■ Task
Use the entries below and reproduce exactly the lines from the one containing "[452,215,499,228] required ->" down to the one containing "[44,1013,122,1026] x-ambry-um-* ->", both of them included.

================================

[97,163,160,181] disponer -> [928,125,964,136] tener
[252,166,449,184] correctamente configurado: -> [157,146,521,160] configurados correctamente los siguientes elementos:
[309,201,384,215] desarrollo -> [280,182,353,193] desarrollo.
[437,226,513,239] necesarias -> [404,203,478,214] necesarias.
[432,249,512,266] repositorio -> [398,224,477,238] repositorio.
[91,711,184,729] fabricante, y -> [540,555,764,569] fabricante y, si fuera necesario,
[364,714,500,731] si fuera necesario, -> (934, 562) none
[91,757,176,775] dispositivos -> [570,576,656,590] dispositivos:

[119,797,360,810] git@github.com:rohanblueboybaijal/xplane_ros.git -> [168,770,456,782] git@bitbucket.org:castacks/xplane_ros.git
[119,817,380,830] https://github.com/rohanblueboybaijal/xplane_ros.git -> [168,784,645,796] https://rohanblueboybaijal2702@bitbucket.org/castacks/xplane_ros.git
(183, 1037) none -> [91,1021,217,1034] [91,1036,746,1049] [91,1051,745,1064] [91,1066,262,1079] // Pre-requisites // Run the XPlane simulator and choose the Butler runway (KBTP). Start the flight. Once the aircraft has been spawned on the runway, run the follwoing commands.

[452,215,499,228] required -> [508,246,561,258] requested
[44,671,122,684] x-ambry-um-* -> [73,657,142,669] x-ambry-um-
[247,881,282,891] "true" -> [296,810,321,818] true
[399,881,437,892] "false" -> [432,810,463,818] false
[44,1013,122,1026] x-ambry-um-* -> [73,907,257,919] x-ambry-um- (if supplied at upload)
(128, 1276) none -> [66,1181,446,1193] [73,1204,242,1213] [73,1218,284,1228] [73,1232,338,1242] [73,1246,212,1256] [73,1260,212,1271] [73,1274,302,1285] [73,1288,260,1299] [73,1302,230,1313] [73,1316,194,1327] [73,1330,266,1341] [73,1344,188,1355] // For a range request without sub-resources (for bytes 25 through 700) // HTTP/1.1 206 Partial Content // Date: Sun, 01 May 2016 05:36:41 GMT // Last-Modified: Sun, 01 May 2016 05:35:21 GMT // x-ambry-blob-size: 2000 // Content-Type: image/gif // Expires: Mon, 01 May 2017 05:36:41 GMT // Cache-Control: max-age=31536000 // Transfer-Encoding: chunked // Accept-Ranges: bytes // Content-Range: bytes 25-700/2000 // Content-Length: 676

================================

■ Response to the task
[452,215,499,228] required -> [508,246,561,258] requested
[44,671,122,684] x-ambry-um-* -> [73,657,142,669] x-ambry-um-
[247,881,282,891] "true" -> [296,810,321,818] true
[399,881,437,892] "false" -> [432,810,463,818] false
[44,1013,122,1026] x-ambry-um-* -> [73,907,257,919] x-ambry-um- (if supplied at upload)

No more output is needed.